Larvae of Allothrombium spp. have been reported to parasitize various aphid species (Hemiptera: Aphididae), and– to a lesser extent - other arthropods, including Lepidoptera, Orthoptera, Hymenoptera, and Araneae (Felska et al. 2018), however, the degree of host specificity remains unknown (Wohltmann and Mąkol 2009). Deutonymphs and adults prey on small arthropods, many of which are regarded as economically significant pests (Welbourn 1983; Zhang 1991). The parasitic phase of larval A. fuliginosum lasts an average of six days, with a range of 5 to 8 days, at a daytime temperature of 22 °C and a nighttime temperature of 15 °C; during this phase, the larvae create feeding canals known as stylostomes, which extend deep into the body cavity of the host (Felska et al. 2020). According to Shatrov et al. (2014), who studied stylostomes in Leptotrombidium (Trombiculidae), the canals enable larvae, which possess short chelicerae, to reach the content of liquified host tissues, and extract a sufficient portion of nutrients to continue the development within a relatively short time.
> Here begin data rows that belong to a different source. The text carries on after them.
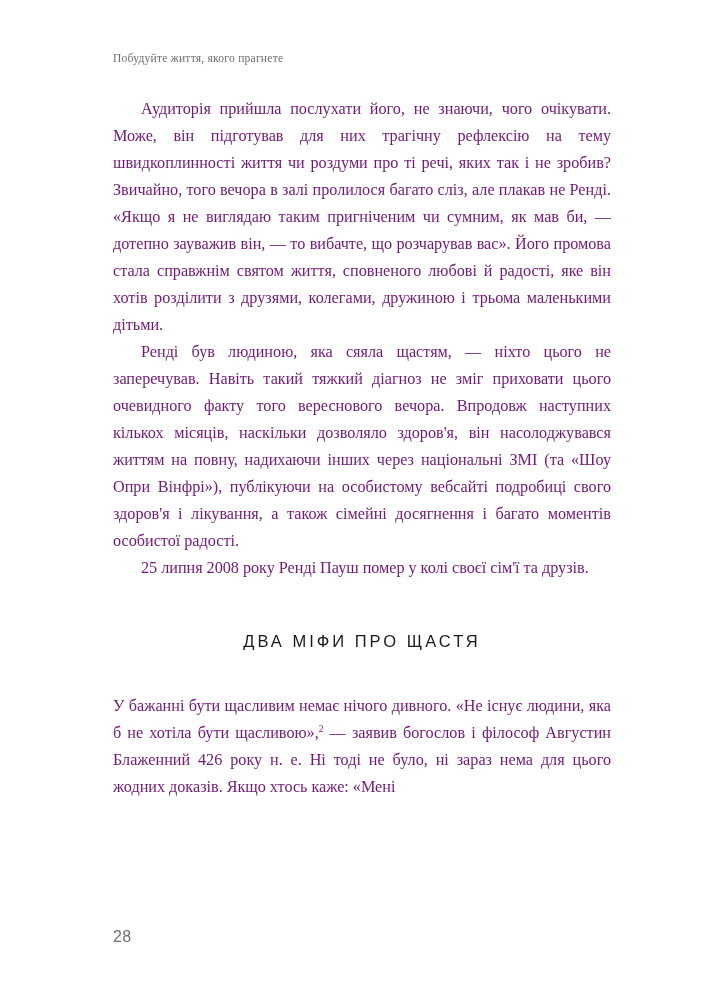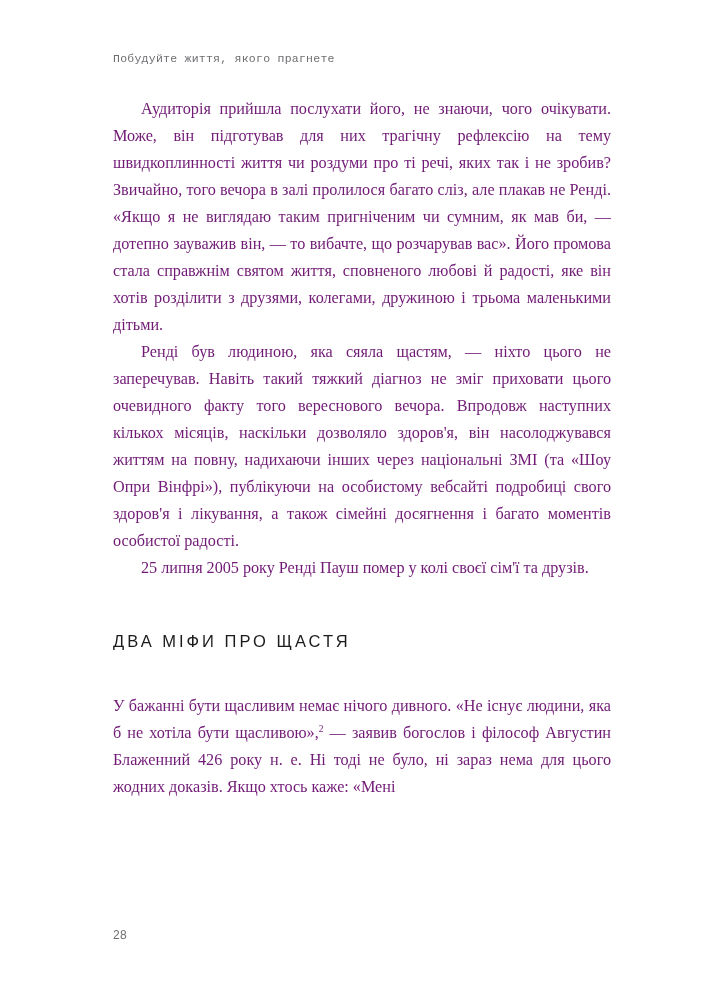--- a/index.html
+++ b/index.html
@@ -27,7 +27,7 @@
     position: absolute;
     left: 113px;
     top: 52px;
-    font-family: Liberation Mono, monospace;
+    font-family: Liberation Serif, serif;
     font-size: 11.5px;
     letter-spacing: 0.25px;
     color: #6e6e72;

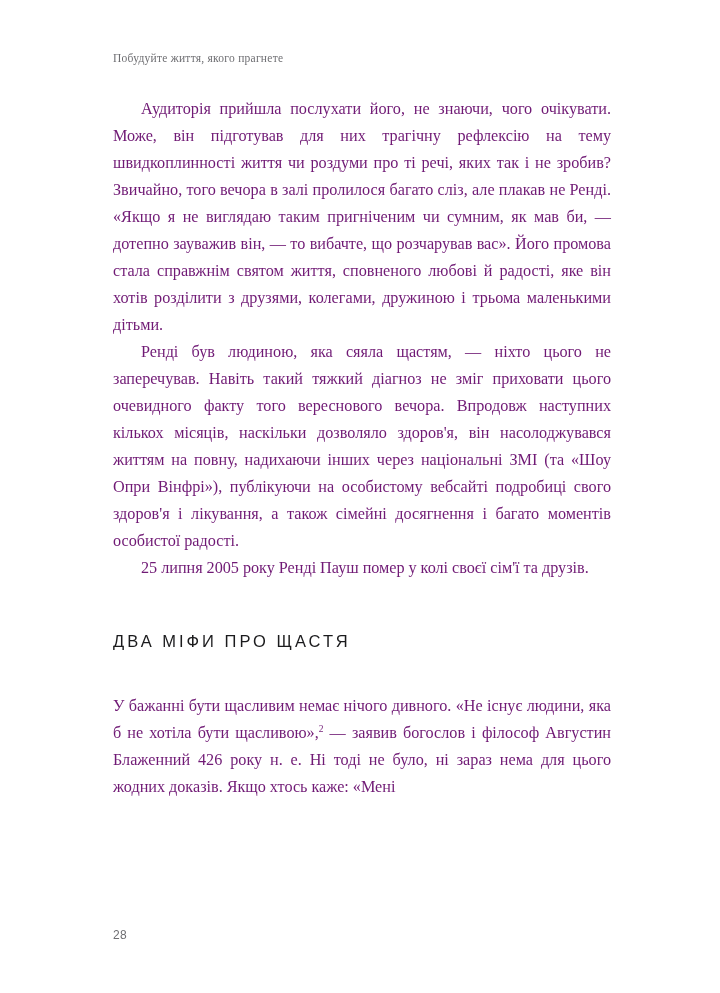--- a/index.html
+++ b/index.html
@@ -106,7 +106,7 @@
 
     <p class="body-par">Ренді був людиною, яка сяяла щастям, — ніхто цього не заперечував. Навіть такий тяжкий діагноз не зміг приховати цього очевидного факту того вереснового вечора. Впродовж наступних кількох місяців, наскільки дозволяло здоров'я, він насолоджувався життям на повну, надихаючи інших через національні ЗМІ (та «Шоу Опри Вінфрі»), публікуючи на особистому вебсайті подробиці свого здоров'я і лікування, а також сімейні досягнення і багато моментів особистої радості.</p>
 
-    <p class="body-par">25 липня 2005 року Ренді Пауш помер у колі своєї сім'ї та друзів.</p>
+    <p class="body-par">25 липня 2008 року Ренді Пауш помер у колі своєї сім'ї та друзів.</p>
 
 
     <h2 class="section-heading">Два міфи про щастя</h2>

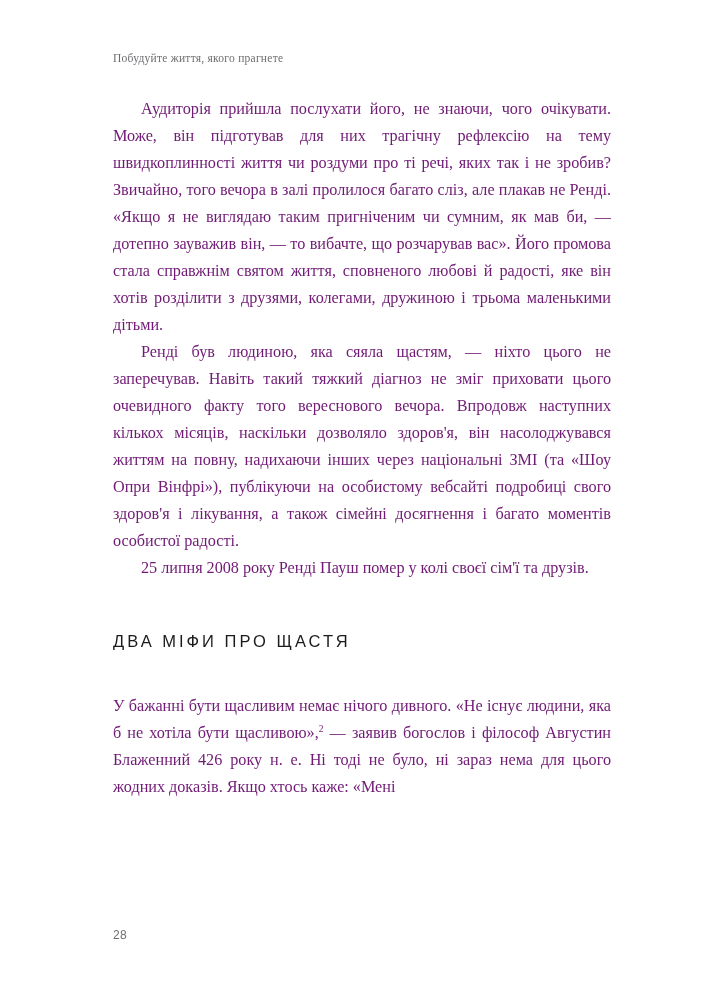--- a/index.html
+++ b/index.html
@@ -71,7 +71,7 @@
     font-size: 16.5px;
     letter-spacing: 3.0px;
     color: #1b1b1d;
-    text-align: left;
+    text-align: center;
     text-indent: 0;
     text-transform: uppercase;
     padding-top: 50px;

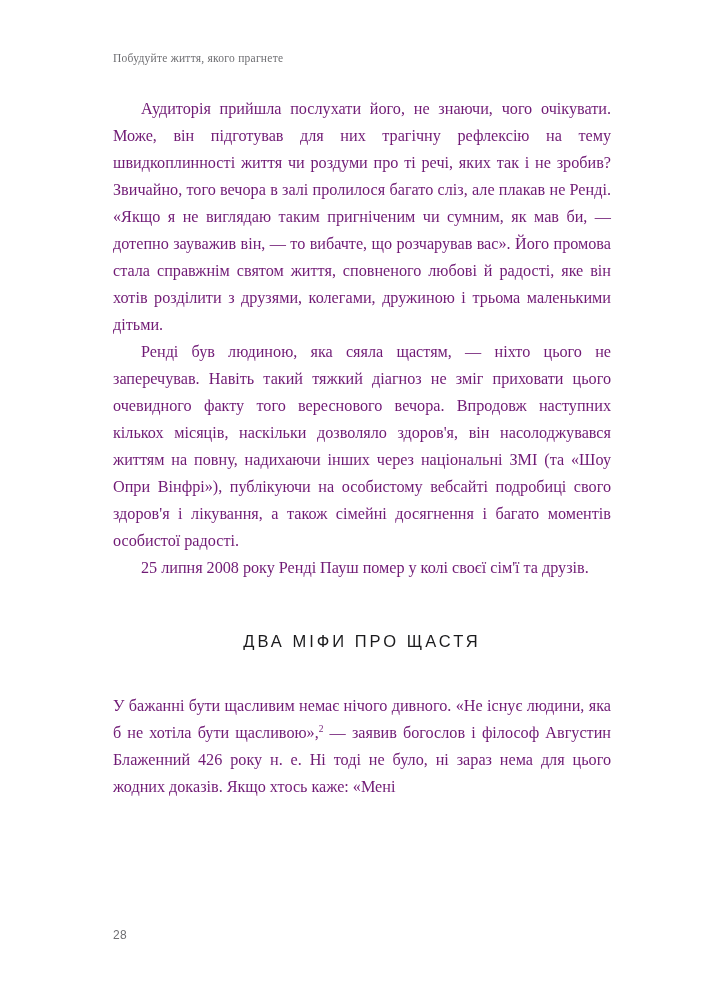--- a/index.html
+++ b/index.html
@@ -88,7 +88,7 @@
     left: 113px;
     top: 928px;
     font-family: "Liberation Sans", "DejaVu Sans", sans-serif;
-    font-size: 12px;
+    font-size: 16px;
     letter-spacing: 0.4px;
     color: #6e6e72;
   }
Aphids, which serve as primary hosts for Allothrombium spp., are specialized phytophagous insects, exhibiting varying levels of host specificity, from strict monophagy to polyphagy. Adaptation to phytophagy is completed by an extremely ductile reproduction system that can alternate biparental and parthenogenetic generations (Guerrieri and Digilio 2008). They are economically significant pests, but also a key food source for natural enemies, including predators and parasites such as larvae of Allothrombium. For parasitic larvae, the host represents the whole nutritional and physiological environment during immature development. Several scientific studies have shown that the morphology of post-larval stages in various arthropod species can be significantly influenced by the characteristics and conditions of their larval hosts (e.g., Lepidoptera (Cook 1961; Rodrigues and Moreira 2004), Mesostigmata (Lachaud et al. 2016). However, such effects remain largely unexplored in terrestrial Parasitengona mites.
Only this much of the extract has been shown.